--- THE TASK ---
Where a line of the listing below holds "natural", add it to the tally; give only the final number.

--- MATERIAL FOR THIS EXERCISE ---
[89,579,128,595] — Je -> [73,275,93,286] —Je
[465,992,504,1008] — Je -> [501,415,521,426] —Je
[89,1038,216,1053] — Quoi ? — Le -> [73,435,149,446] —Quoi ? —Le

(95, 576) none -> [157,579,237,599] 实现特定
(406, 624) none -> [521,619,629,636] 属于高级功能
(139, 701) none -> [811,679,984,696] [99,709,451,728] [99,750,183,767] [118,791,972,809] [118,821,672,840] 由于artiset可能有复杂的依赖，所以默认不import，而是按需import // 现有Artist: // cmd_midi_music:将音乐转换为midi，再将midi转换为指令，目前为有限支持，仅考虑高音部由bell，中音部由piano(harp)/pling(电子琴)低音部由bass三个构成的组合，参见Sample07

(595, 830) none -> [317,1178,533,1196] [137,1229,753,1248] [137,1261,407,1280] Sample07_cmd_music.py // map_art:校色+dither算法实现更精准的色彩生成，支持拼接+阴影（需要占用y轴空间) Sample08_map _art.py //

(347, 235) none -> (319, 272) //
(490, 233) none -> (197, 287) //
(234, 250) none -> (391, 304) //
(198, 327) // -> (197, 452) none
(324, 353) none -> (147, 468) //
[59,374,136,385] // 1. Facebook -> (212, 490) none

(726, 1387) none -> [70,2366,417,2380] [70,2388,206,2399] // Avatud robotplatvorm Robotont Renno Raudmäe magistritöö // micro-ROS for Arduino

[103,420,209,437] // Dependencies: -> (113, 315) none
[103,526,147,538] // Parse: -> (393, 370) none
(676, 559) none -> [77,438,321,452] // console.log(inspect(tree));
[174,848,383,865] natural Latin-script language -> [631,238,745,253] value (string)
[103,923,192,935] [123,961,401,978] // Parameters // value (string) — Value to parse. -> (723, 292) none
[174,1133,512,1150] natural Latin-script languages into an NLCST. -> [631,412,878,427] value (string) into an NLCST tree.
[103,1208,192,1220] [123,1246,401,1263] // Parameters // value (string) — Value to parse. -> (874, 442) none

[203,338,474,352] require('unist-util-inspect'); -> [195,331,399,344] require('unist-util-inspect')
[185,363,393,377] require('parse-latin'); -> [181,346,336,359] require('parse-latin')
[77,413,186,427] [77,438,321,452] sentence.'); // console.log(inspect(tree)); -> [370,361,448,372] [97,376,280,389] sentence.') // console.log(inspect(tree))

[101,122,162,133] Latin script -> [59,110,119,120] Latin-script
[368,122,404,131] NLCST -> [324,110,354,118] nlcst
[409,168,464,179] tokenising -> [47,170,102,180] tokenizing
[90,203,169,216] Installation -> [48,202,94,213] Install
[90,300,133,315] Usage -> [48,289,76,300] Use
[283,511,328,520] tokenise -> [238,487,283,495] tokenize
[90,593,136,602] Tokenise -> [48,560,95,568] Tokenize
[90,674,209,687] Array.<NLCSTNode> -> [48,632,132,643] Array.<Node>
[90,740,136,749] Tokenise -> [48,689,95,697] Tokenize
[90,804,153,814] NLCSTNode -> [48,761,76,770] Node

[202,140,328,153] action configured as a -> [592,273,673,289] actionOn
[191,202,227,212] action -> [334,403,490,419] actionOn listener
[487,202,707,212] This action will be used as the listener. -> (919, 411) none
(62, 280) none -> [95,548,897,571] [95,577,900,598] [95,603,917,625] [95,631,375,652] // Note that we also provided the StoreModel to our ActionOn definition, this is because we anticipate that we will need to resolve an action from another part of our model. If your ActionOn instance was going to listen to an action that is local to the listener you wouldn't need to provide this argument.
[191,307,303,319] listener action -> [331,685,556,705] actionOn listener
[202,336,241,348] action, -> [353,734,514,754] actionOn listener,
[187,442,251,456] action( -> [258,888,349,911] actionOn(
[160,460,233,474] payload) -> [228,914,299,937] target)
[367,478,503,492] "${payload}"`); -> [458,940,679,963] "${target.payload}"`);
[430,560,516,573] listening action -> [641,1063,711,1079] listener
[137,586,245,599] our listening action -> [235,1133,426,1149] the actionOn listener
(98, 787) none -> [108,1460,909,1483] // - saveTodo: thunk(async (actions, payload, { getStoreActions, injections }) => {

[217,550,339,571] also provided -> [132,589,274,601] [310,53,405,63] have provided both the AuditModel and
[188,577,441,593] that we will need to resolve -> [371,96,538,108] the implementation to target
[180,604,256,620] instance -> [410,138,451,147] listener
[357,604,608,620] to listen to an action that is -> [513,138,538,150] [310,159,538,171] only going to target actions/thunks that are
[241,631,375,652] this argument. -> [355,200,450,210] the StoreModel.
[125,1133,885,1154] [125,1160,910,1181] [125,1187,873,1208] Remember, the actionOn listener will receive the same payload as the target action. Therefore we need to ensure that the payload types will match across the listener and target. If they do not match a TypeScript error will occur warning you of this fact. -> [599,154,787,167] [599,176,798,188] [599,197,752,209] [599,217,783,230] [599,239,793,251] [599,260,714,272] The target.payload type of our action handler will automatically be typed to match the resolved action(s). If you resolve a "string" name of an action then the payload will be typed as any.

--- THE ANSWER ---
2